■ ASSIGNMENT ■
Output the data verbatim, minus the images.

[Opening INPUT DATA section]

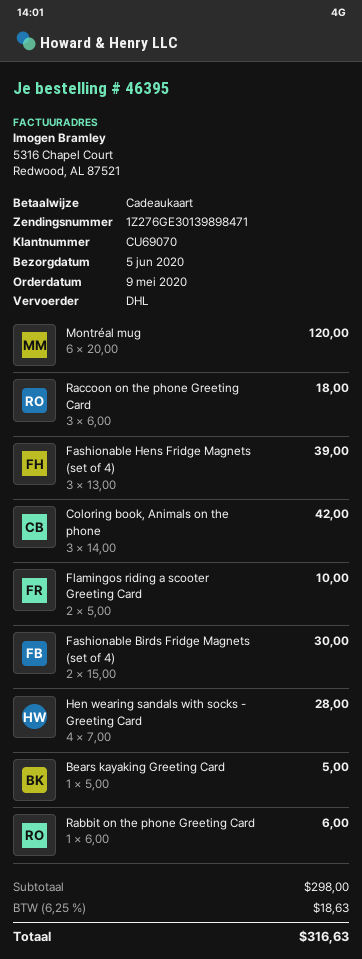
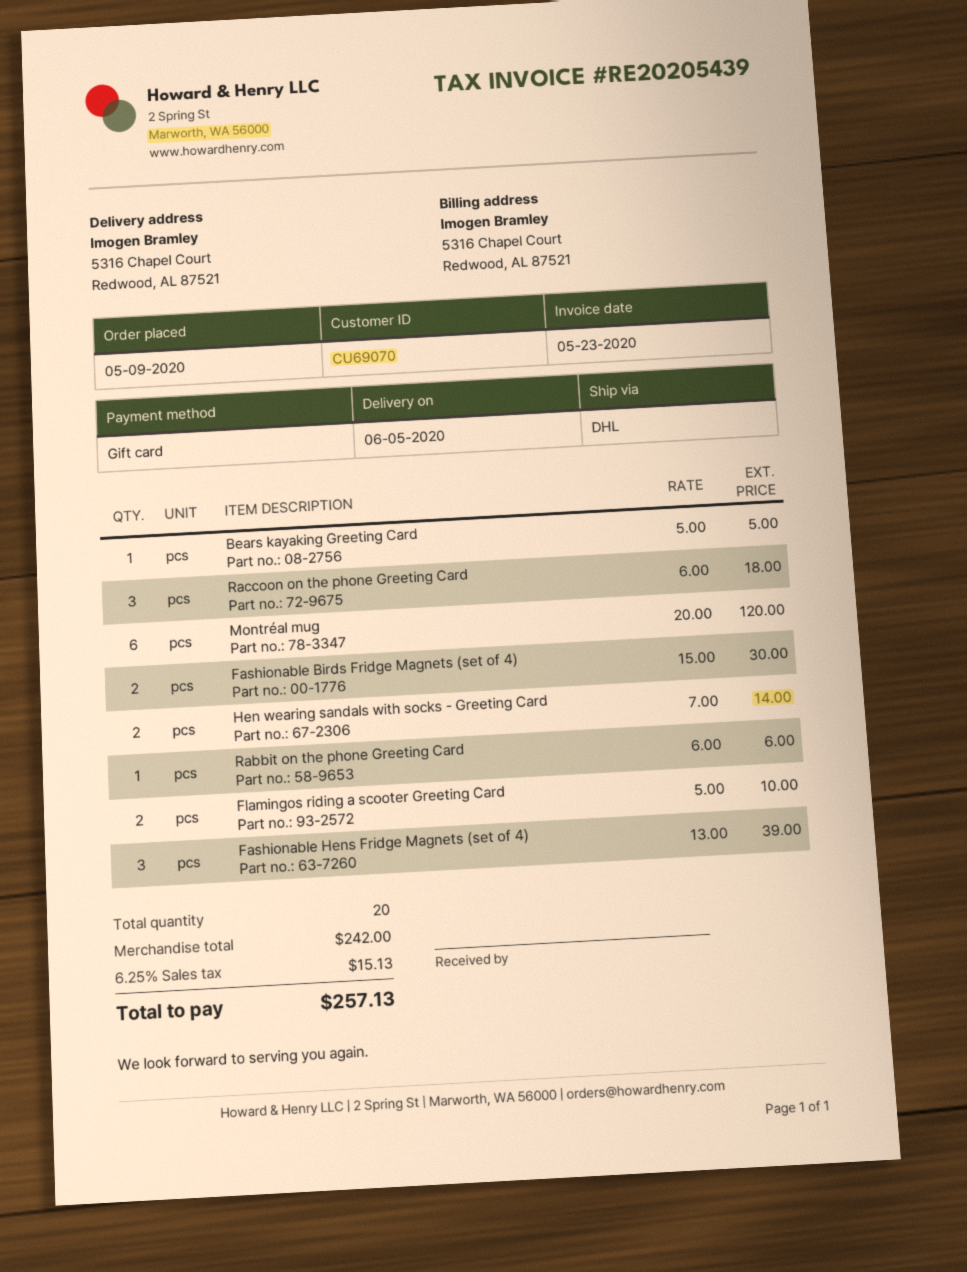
Coloring book, Animals on the phone: 3 x 14.00 = 42.00 -> none
Hen wearing sandals with socks - Greeting Card: 4 x 7.00 = 28.00 -> 2 x 7.00 = 14.00
subtotal: 298.00 -> 242.00
tax: 6.25% = 18.63 -> 6.25% = 15.13
total: 316.63 -> 257.13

[Closing INPUT DATA section]

■ EXERCISE ANSWER ■
Coloring book, Animals on the phone: 3 x 14.00 = 42.00 -> none
Hen wearing sandals with socks - Greeting Card: 4 x 7.00 = 28.00 -> 2 x 7.00 = 14.00
subtotal: 298.00 -> 242.00
tax: 6.25% = 18.63 -> 6.25% = 15.13
total: 316.63 -> 257.13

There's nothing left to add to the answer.